• **MATERIAL FOR THIS TASK**
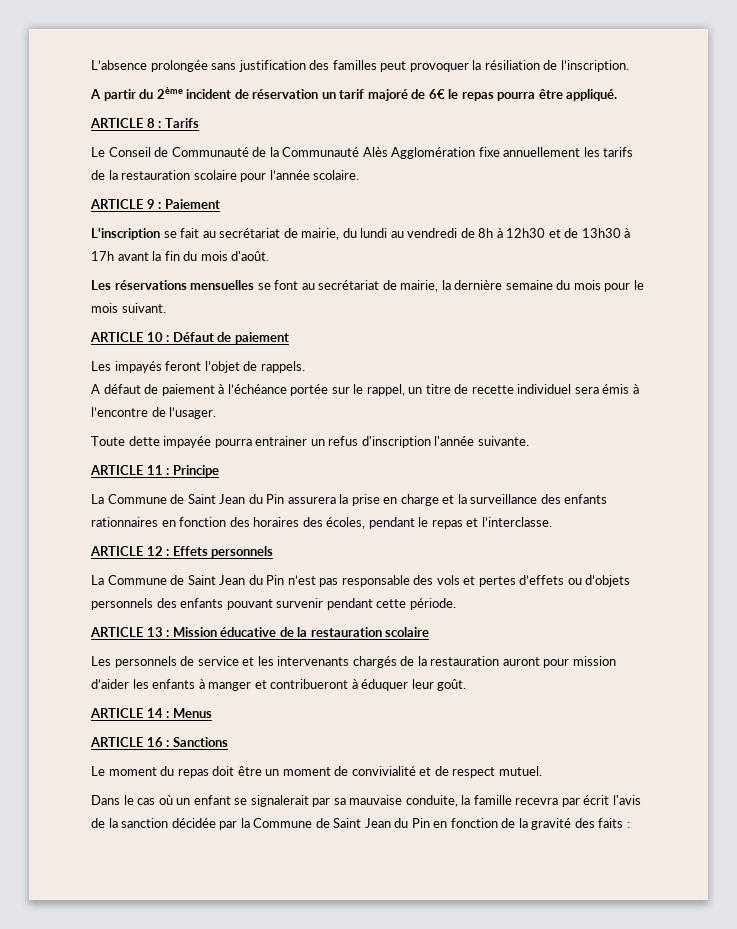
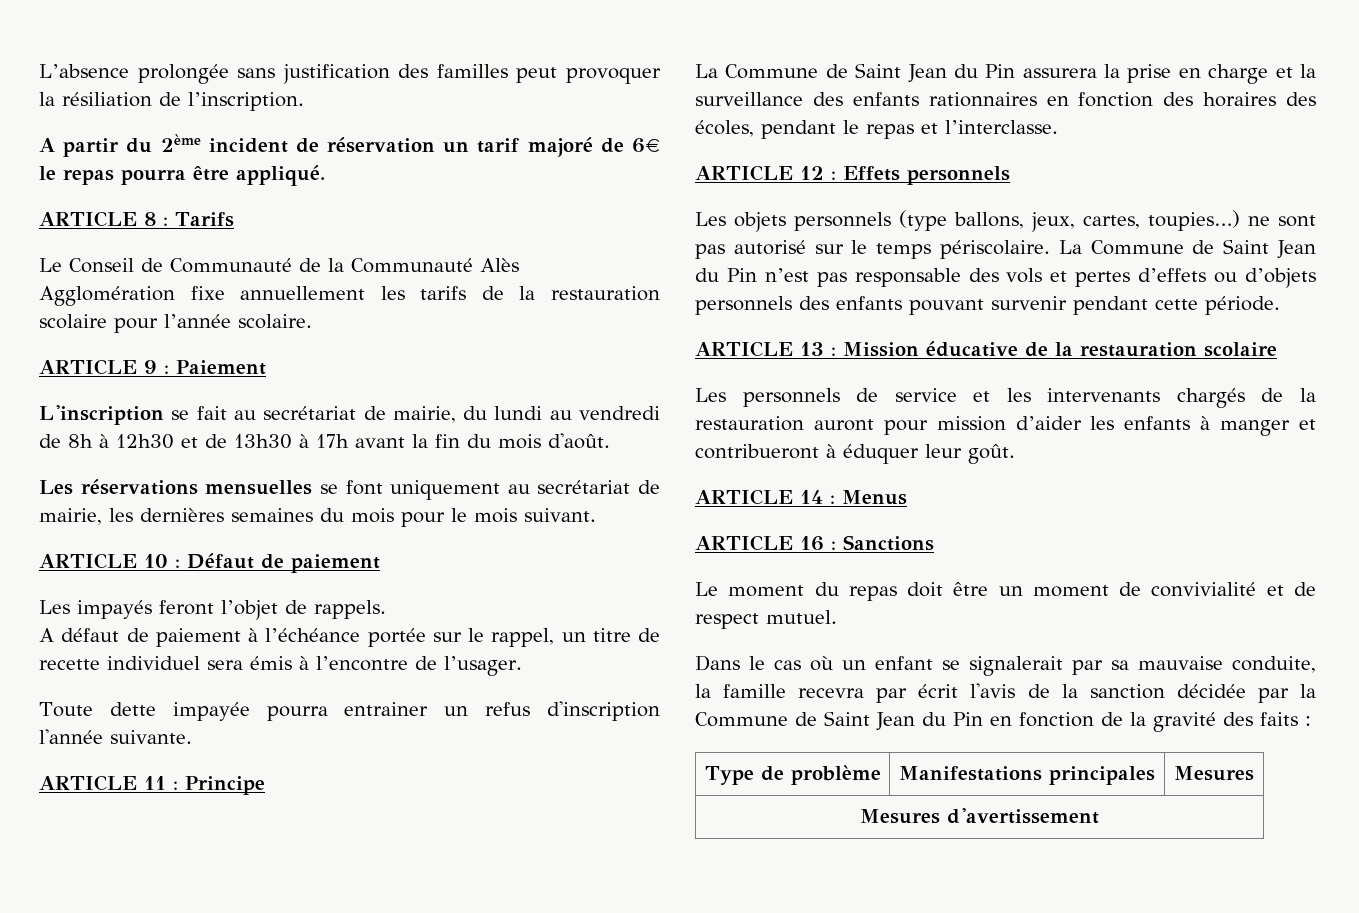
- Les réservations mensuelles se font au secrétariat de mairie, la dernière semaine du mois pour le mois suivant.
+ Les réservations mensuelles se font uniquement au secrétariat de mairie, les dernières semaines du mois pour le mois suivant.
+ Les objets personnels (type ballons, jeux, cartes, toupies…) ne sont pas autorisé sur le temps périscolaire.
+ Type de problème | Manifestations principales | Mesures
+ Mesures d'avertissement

• **WHAT THE TASK ASKS**
Please list every line of the records that contains "Mesures".

• **RESPONSE TO THE TASK**
+ Type de problème | Manifestations principales | Mesures
+ Mesures d'avertissement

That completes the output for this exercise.